Looking at the position of the arm and hand as the chimpanzees placed their knuckles on the ground, Thompson realised that the chimpanzee's hands and forearms were rotated inward more than the macaques’, positioning the chimpanzees’ hands parallel to their bodies as their knuckles contacted the floor, while the macaques’ hands pointed forward. He also noticed that the chimpanzees tended to bend their wrists sideways (ulnar deviation) more than the macaques. ‘The amount of ulnar deviation used seems to be one of the differences between macaques and knuckle-walking chimpanzees’, he says. However, when scrutinising the animals’ wrists, Thompson realised that the positions were often more similar than had been appreciated previously, especially when the chimpanzees were knuckle-walking and the macaques were tilting the palm up while holding their weight on their flat fingers.

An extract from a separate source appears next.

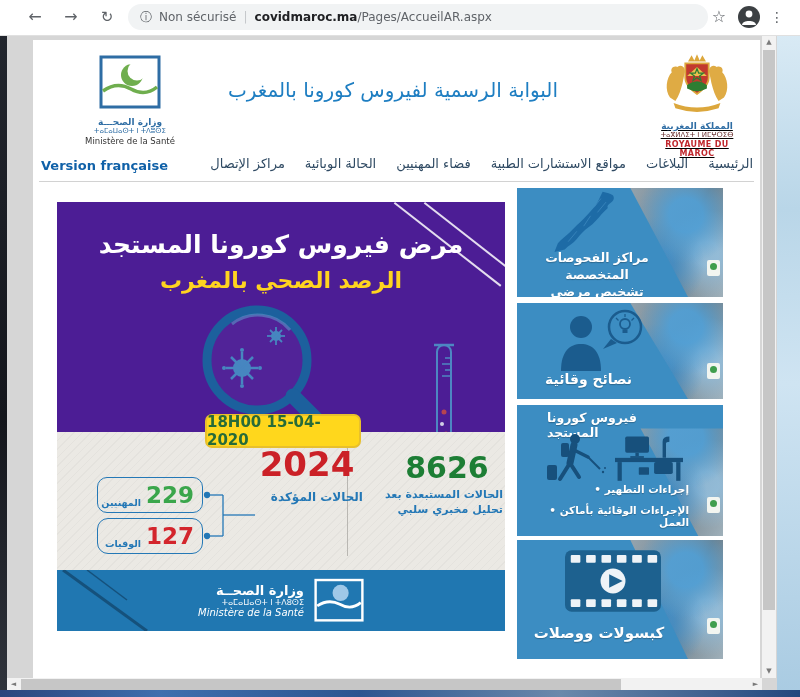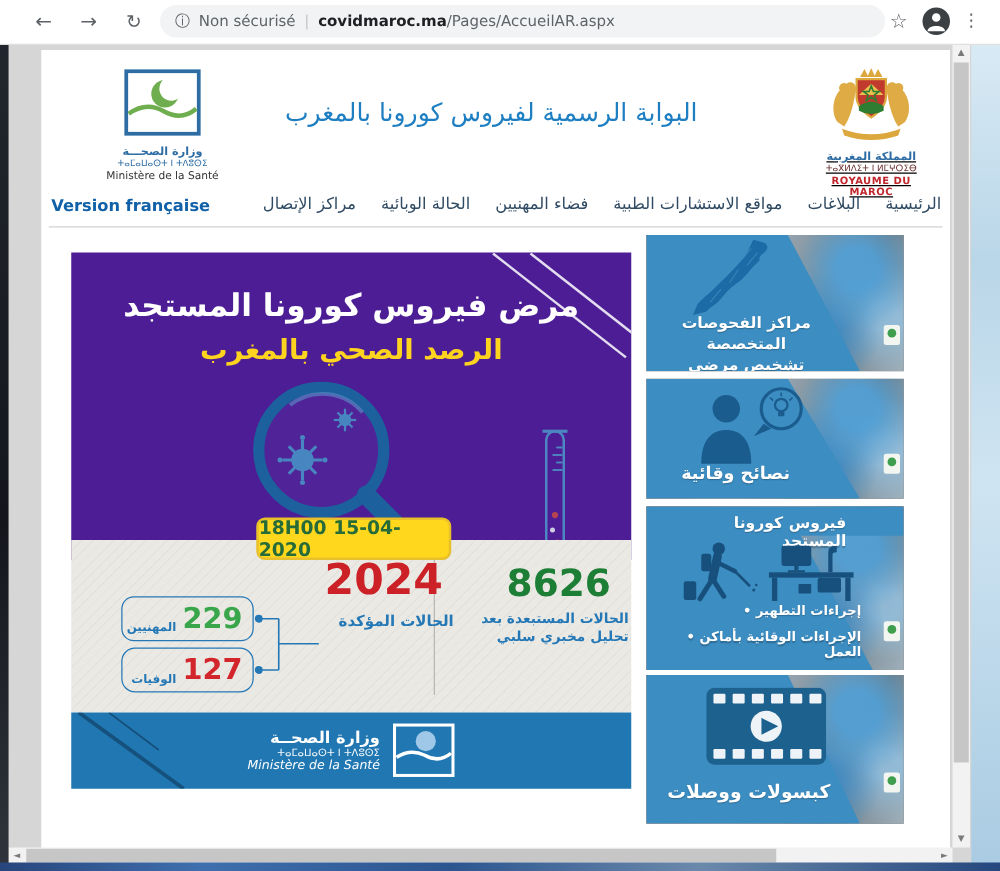"مراكز الفحوصات المتخصصة" .card { background: #737373 -> #a16207 }
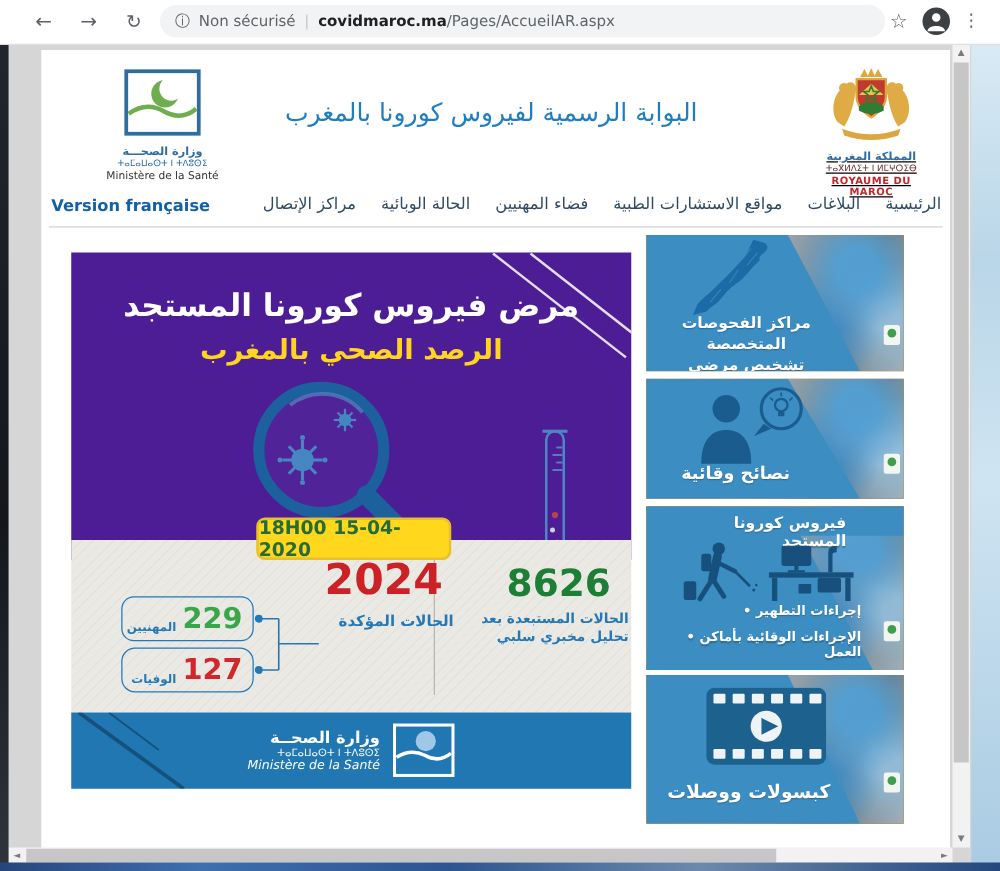"فيروس كورونا المستجد" #card3 .t { text-align: right -> left }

In addition, Thompson was surprised by how far back the macaques bent their fingers while walking with flat palms (the fingers bend back as they lift the palm off the ground) and when walking on flat fingers with the palm tilted. Some primates, including chimpanzees and gorillas, have a bony ridge at the base of their knuckles (the metacarpophalangeal joint, where the fingers join the palm), which was thought to help stabilize the joint when walking with the palm off the ground. But because the macaque's fingers bend back the same regardless of how the hand is positioned, Thompson realised that the ridge cannot be used as a feature to diagnose whether our fossil ancestors walked on their knuckles. ‘The presence of this bony ridge might not have a straightforward relationship to knuckle-walking or other hand postures’, he says.
Having identified which aspects of the animals’ movements distinguish knuckle-walkers from conventional primates to help identify skeletal structures that could be signatures of knuckle-walking, Thompson is eager to learn how chimpanzees use their muscles while striding on their knuckles in the hope of getting to the crux of why apes adopted this unconventional way of getting about.